Archimède and her sister ship Le Glorieux began a major refit at Cherbourg in January 1946. They emerged from the shipyard in November 1946 with a test depth of 120 m, an increase of 40 m over their original design, thanks to modifications made both at Philadelphia in 1943–1944 and at Cherbourg in 1946. After completing post-refit sea trials at the beginning of 1947, they were based at Brest in January 1947. From May to July 1947 they made an endurance cruise in African waters in company with U-2518, a German Type XXI submarine transferred to the French Navy after World War II to allow France to assess the Type XXI's revolutionary capabilities. They returned to Brest on 30 July 1947.

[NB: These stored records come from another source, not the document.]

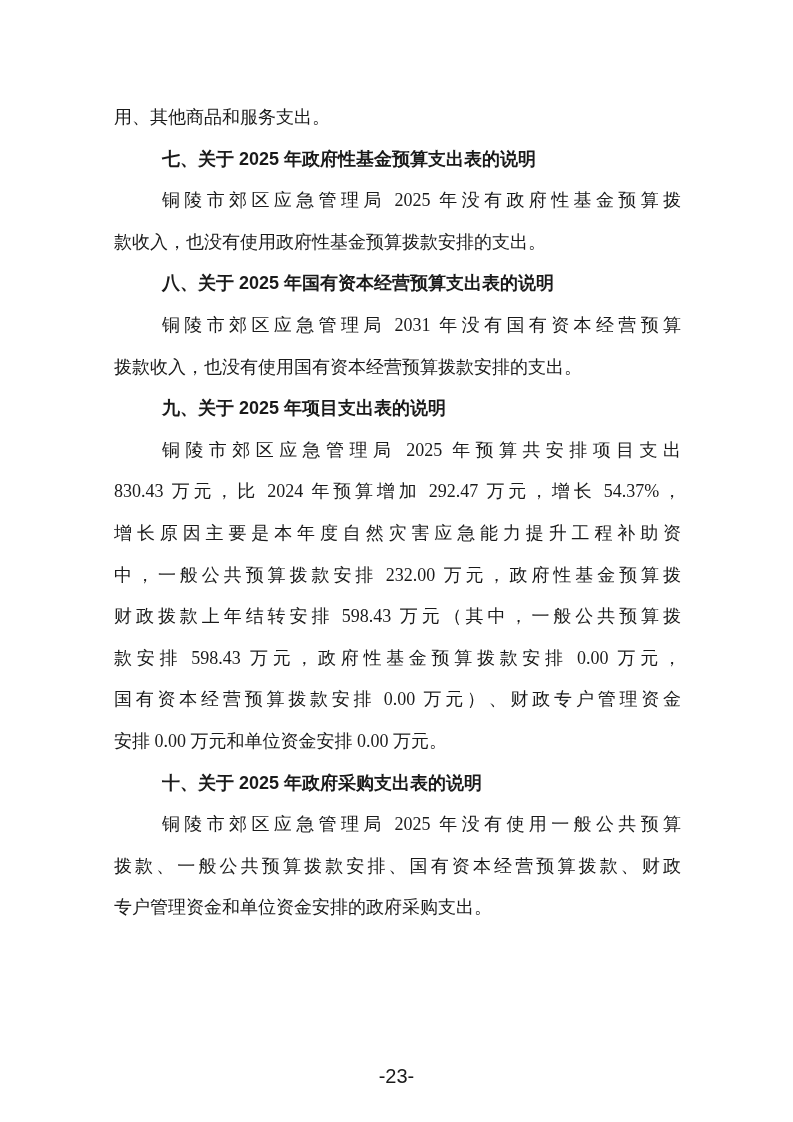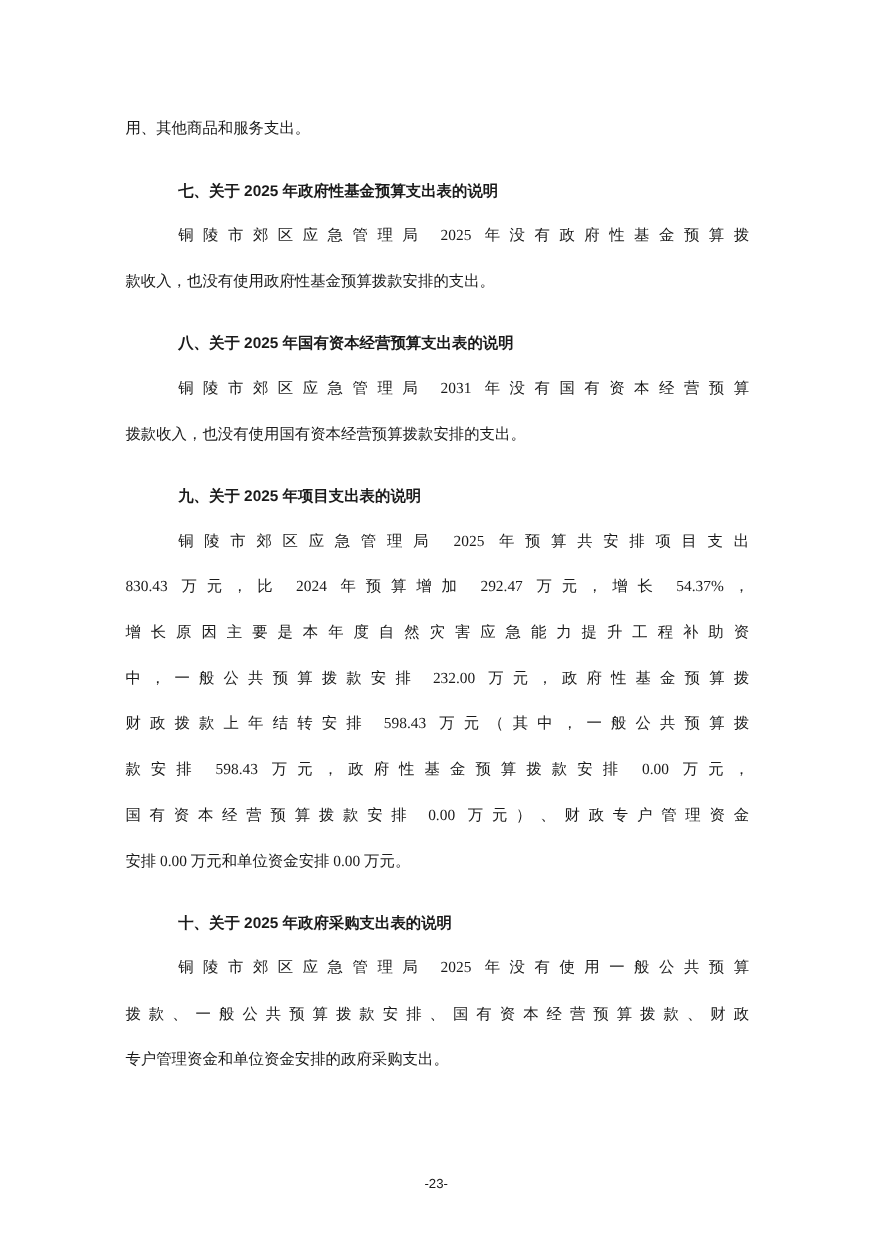"用、其他商品和服务支出。" .line { font-size: 14px -> 18px }
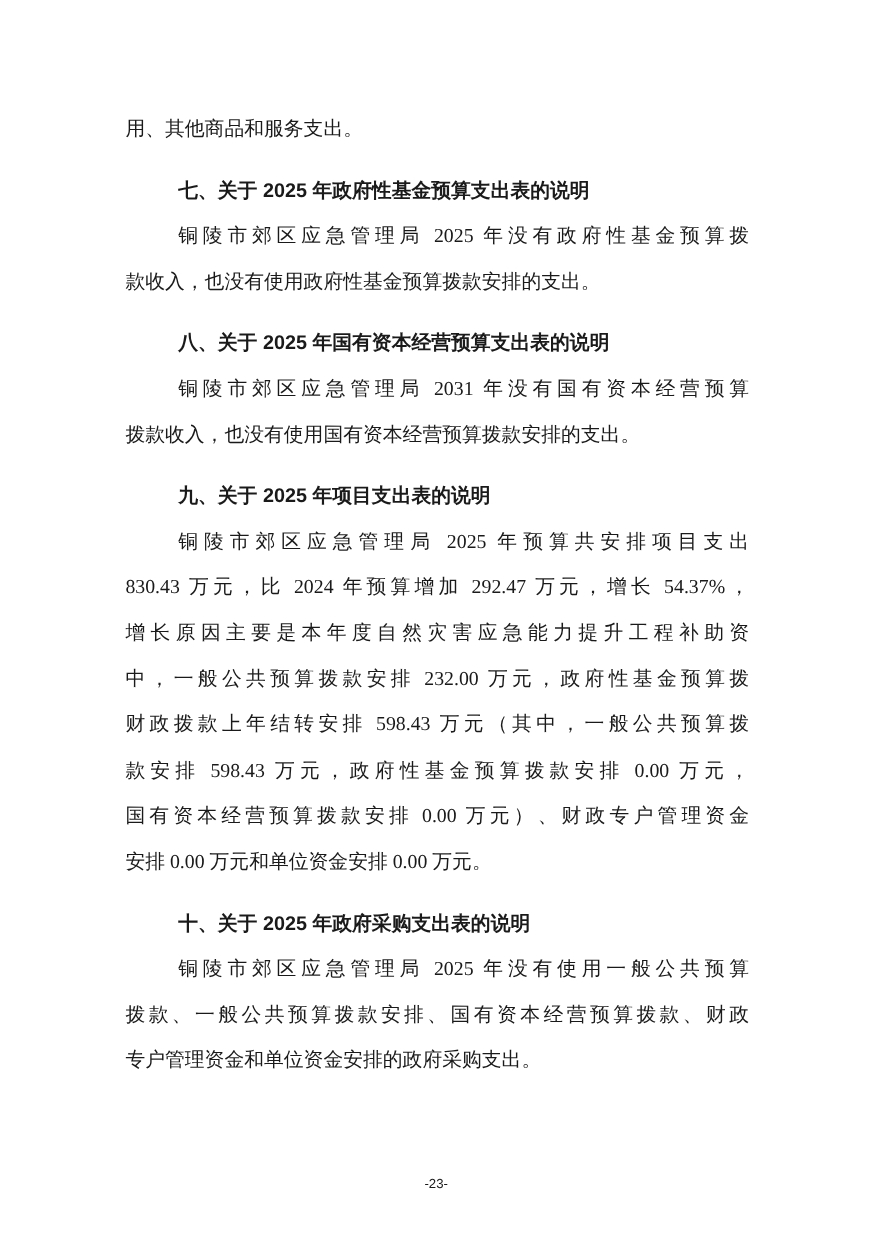"七、关于 2025 年政府性基金预算支出表的说明" .line.heading { margin-top: 14px -> none }
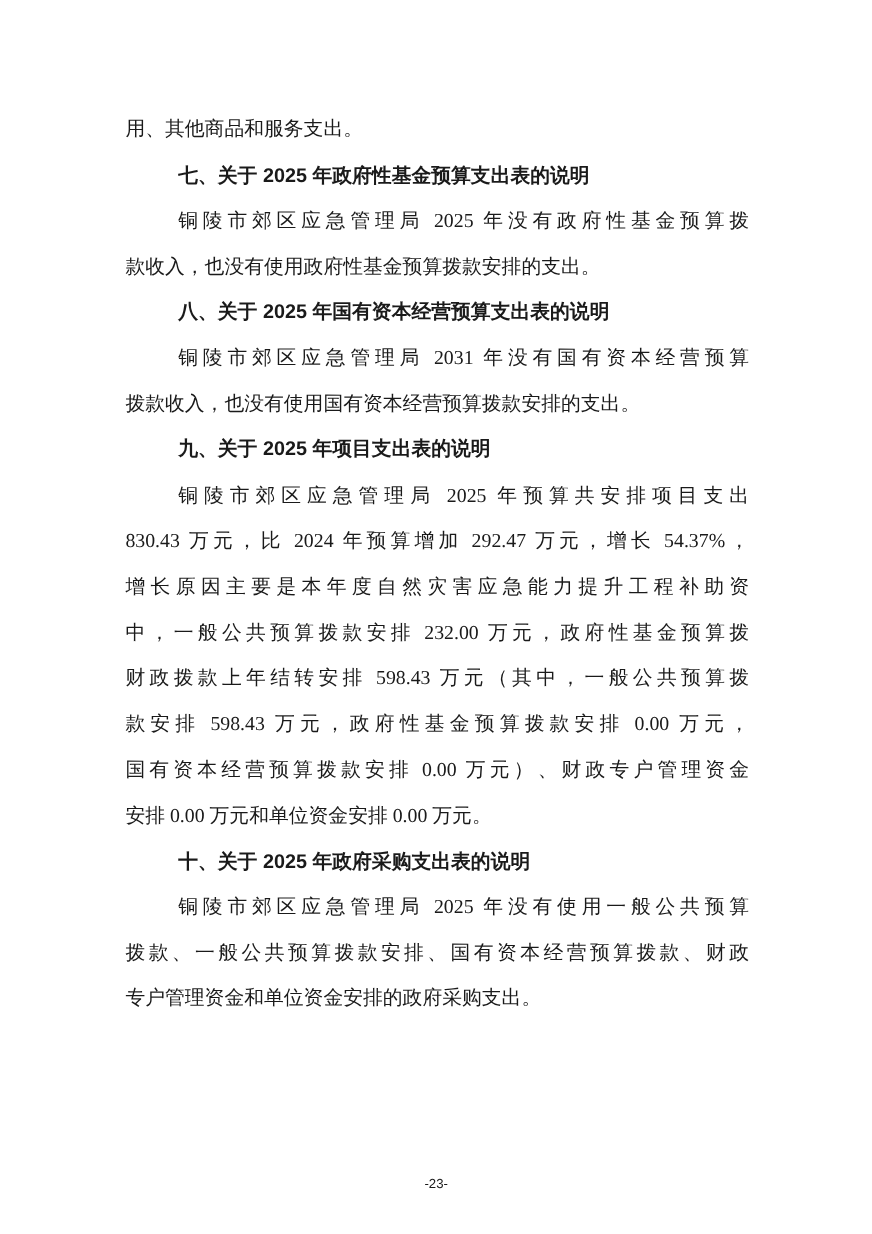"-23-" .page-number { font-size: 12px -> 20px }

Operating from Brest, Archimède and Le Glorieux carried out extensive training and participated in numerous exercises during 1948. In early 1949 they arrived at Toulon, where they joined the Anti-Submarine Action Group (GAASM). During the first six months of 1949 they took part in many exercises and visited many African ports, cruising as far as French Guinea.

In mid-July 1949, Archimède returned to Toulon, where she was placed in "special reserve" on 31 August 1949. She was decommissioned on 19 February 1952.